Early NMES and Mirror Therapy Interventions During Immobilization of Distal Radius Fracture
NCT05925673 · Status: RECRUITING · Phase: NA · Type: INTERVENTIONAL · Enrollment: 72
Last updated 2024-03-25
Summary
Current practice for distal radius fractures is to begin rehabilitation after immobilization to remediate the resulting impairments. Neuromuscular electrical stimulation and mirror therapy are strategies that integrate neurological and musculoskeletal activation, that may be beneficial for mitigating the resulting impairments if applied during immobilization. The study aim is to determine whether neuromuscular stimulation and mirror therapy interventions can be implemented during immobilization for distal radius fractures to minimize the resulting impairments when compared to standard rehabilitation.
Conditions
- Distal Radius Fracture
Interventions
- OTHER
-
Mirror Therapy
Participants will perform exercises with their unaffected arm in front of a mirror with the affected arm hiding behind the mirror. They will watch the reflection of the unaffected arm as they perform the exercises to provide visual feedback that the affected arm is performing the exercises. They will repeat this procedure for 10 minutes, 3 times a day, 5 days a week for 3 weeks.
- OTHER
-
Neuromuscular Stimulation (NMES)
Participants will use a portable NMES machine to stimulate the wrist extensors and flexors of the affected arm at a low intensity with the arm relaxed. They will repeat this procedure for 10 minutes, 3 times a day, 5 days a week for 3 weeks.
- OTHER
-
Mirror Therapy + NMES
Participants will perform exercises with their unaffected arm in front of a mirror with the affected arm hiding behind the mirror. They will watch the reflection of the unaffected arm as they perform the exercises to provide visual feedback that the affected arm is performing the exercises. During the exercises they will have a portable NMES machine set up to stimulate the wrist extensors and flexors of the affected arm at a low intensity with the arm relaxed. They will repeat this procedure for 10 minutes, 3 times a day, 5 days a week for 3 weeks.
Sponsors & Collaborators
-
Western University
collaborator OTHER -
Canadian Institutes of Health Research (CIHR)
collaborator OTHER_GOV -
London Health Sciences Centre Research Institute OR Lawson Research Institute of St. Joseph's
lead OTHER
Principal Investigators
-
Joy MacDermid, PhD · Western University
Study Design
- Allocation
- RANDOMIZED
- Purpose
- TREATMENT
- Masking
- TRIPLE
- Model
- FACTORIAL
Eligibility
- Min Age
- 18 Years
- Max Age
- 80 Years
- Sex
- ALL
- Healthy Volunteers
- No
Timeline & Regulatory
- Start
- 2024-02-09
- Primary Completion
- 2024-06-30
- Completion
- 2024-08-31
Countries
- Canada
Study Locations
More Related Trials
-
Simple Decompression Versus Anterior Transposition of the Ulnar Nerve
NCT01051869 ·Status: COMPLETED ·Phase: NA
-
Range of Motion and Patients With Distal Radius Fractures
NCT00816998 ·Status: COMPLETED ·Phase: NA
-
Implementation of the Dart-throwing Motion Plane in Hand Therapy After Distal Radius Fractures
NCT03918174 ·Status: COMPLETED ·Phase: NA
-
Four or Six Weeks of Immobilization in the Conservative Treatment of Distal Radius Fractures in Elderly Population?

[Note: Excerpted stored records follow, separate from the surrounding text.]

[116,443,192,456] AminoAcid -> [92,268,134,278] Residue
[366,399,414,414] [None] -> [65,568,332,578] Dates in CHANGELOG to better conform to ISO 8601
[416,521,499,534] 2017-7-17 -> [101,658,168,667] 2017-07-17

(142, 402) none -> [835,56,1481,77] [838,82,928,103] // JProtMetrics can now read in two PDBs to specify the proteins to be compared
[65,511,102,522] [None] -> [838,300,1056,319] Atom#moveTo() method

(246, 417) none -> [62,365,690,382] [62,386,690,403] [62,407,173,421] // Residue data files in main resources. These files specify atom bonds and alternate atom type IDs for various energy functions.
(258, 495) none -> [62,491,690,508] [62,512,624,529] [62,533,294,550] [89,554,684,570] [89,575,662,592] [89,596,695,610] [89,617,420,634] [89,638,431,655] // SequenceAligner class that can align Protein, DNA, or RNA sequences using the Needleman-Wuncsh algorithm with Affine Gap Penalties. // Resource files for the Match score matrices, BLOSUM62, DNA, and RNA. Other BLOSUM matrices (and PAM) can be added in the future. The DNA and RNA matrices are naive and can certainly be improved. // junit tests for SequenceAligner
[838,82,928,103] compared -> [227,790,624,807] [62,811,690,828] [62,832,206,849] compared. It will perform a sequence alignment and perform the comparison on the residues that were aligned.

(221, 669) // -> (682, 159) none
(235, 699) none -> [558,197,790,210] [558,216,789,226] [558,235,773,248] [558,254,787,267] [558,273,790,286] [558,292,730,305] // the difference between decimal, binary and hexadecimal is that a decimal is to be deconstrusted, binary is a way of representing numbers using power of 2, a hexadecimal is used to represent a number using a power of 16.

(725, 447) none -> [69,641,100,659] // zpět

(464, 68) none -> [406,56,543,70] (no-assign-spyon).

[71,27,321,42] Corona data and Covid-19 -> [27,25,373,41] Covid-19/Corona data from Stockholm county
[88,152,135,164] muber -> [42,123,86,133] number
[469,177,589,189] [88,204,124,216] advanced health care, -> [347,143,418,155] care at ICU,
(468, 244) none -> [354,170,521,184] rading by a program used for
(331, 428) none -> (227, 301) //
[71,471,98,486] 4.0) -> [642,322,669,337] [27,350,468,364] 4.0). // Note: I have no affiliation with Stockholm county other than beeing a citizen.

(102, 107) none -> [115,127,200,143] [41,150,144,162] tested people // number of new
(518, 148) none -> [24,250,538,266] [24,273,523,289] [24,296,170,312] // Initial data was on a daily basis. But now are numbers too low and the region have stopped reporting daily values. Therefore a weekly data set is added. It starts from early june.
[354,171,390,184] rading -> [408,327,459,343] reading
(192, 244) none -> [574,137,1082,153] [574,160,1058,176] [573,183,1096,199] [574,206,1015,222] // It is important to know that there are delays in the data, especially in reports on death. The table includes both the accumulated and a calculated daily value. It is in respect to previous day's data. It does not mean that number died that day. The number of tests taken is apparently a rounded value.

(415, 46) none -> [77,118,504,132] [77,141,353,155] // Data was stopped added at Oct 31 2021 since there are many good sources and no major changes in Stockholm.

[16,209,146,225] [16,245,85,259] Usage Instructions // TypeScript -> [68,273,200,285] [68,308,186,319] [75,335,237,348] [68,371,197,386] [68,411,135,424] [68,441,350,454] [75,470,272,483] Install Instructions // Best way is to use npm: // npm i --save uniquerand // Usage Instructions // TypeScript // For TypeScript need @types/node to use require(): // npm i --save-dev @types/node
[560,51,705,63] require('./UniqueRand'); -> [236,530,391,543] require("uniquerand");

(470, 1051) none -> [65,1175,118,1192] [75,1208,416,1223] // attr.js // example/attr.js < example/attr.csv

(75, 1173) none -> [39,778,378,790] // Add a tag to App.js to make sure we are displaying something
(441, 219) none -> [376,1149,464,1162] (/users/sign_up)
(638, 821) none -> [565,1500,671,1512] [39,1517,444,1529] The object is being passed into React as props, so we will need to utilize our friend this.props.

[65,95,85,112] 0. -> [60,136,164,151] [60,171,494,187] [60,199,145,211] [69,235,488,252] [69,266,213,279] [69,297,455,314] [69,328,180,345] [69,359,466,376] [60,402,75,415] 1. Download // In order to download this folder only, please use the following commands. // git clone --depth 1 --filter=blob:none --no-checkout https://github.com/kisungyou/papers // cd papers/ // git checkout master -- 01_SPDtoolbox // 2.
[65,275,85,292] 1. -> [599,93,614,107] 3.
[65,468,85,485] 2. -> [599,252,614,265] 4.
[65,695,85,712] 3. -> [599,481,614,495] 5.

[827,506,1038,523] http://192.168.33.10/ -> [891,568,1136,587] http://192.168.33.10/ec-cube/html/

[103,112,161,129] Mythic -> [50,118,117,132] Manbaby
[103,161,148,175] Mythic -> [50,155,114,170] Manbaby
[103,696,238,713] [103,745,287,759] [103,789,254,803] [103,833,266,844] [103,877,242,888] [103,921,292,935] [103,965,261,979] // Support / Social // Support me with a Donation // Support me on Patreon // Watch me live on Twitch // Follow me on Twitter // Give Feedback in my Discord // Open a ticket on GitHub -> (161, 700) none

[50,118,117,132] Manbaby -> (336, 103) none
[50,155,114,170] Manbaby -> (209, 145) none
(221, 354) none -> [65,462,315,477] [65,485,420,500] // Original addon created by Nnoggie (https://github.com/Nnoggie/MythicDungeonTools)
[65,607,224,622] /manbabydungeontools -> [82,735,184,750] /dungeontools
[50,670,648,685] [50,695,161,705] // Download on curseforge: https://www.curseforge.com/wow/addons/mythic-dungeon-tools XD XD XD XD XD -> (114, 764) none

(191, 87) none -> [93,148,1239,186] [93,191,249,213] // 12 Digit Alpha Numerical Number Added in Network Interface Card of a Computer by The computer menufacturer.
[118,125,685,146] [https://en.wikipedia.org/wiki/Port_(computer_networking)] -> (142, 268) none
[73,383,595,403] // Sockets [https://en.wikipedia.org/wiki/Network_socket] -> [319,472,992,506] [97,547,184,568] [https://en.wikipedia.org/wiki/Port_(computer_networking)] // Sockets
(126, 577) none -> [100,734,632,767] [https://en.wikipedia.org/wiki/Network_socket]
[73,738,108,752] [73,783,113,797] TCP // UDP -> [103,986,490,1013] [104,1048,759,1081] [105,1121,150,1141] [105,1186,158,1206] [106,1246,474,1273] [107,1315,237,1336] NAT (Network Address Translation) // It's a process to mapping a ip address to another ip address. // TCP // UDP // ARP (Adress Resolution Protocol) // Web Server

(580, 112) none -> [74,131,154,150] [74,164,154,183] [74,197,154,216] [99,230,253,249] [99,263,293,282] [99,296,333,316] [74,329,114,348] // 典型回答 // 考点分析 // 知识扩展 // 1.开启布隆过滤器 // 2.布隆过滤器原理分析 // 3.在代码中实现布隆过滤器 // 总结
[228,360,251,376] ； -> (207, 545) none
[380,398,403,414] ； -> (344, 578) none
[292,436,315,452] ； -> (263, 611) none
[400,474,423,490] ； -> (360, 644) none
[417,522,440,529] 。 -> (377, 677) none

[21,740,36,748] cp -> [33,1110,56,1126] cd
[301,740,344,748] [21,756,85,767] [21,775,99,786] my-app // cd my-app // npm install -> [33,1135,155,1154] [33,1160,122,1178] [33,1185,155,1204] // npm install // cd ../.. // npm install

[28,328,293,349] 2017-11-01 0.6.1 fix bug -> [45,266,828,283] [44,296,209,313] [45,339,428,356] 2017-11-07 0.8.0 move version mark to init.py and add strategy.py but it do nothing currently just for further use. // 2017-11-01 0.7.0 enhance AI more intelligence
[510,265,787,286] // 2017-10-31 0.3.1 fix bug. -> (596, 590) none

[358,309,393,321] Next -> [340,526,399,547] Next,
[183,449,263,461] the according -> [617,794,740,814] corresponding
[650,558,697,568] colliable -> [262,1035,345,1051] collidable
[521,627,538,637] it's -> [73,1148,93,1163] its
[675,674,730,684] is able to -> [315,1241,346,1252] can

NCT05370365 ·Status: COMPLETED ·Phase: NA
-
Distal Radius Fracture - Treatment Comparison
NCT01883063 ·Status: TERMINATED ·Phase: NA
-
Compression Gloves for Distal Radius Fracture
NCT01518179 ·Status: COMPLETED ·Phase: NA
-
Paper- vs Digital Application-based Exercises to Support Rehabilitation After Osteosynthesis of Distal Radius Fracture
NCT06005857 ·Status: RECRUITING ·Phase: NA
-
Structural and Functional Nerve Changes Following Immobilisation After Distal Radius Fracture - a Pilot Study (NRP)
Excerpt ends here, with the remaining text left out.